Important books published in late 1988 or during 1989 included "Noah's Ark and the Lost World" (by John D. Morris), an enlarged edition of "Science, Scripture, and the Young Earth" (by Henry M. Morris and John D. Morris), "The Genesis Solution" (by Ken Ham), and finally, "The Long War Against God" (by Dr. Henry Morris). Dr. [Steven] Austin's "Mount St. Helens" video also was released.

I have not seen that video. A flyer that the ICR distributed in August 1989 said only that Austin's product provided "explosive evidence for catastrophism" and a "SPECTACULAR collection of pictures." The ICR's current mail-order catalog lists the video but provides no description. The catalog also offers an audiotape called "Mount St. Helens -- Explosive Evidence for Creation". It is part of a series of tapes labeled "Back to Genesis."

CURIOUS TIMING

On 17 January the ICR issued a "news release" headlined "ICR Under Continued Attack by Bill Honig." It said that the ICR had not yet seen the visiting committee's report but had learned of "the panel's findings" from the news media. Then it gave another misleading account of the ICR case and of the ICR itself, including this: "ICR's graduate programs are strictly scientific with courses taught by scientists who have doctorate degrees. . . ."

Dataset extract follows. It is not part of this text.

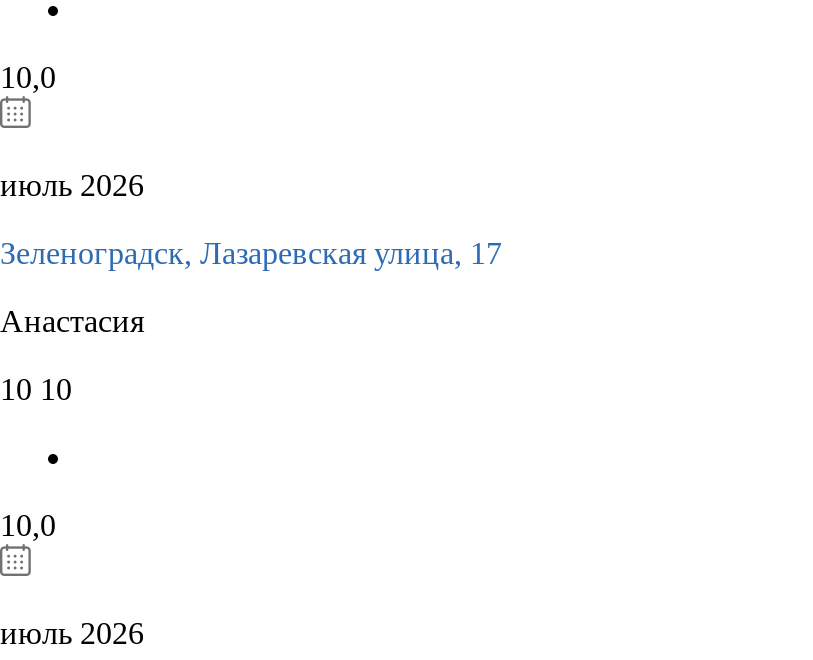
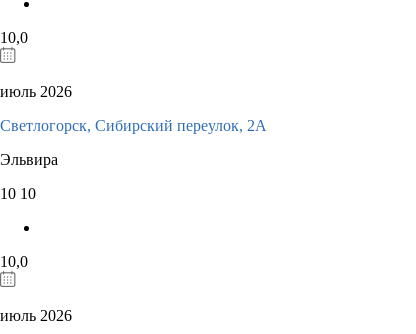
- Зеленоградск, Лазаревская улица, 17
+ Светлогорск, Сибирский переулок, 2А

- Анастасия
+ Эльвира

That false claim, viewed in the light of the committee's report, was ludicrous. The report had shown how "scientific" the ICR's programs were, and it had demolished the pretension that the ICR's teachers were "scientists." Reading the release, I wondered whether the ICR men really had not seen the report when the release was printed. When had the Department sent a copy of the report to them?

On 9 February I talked with William Rukeyser, a Department spokesman. He told me that Jeanne Bird had sent the report to the ICR, evidently by first-class mail, on 12 January.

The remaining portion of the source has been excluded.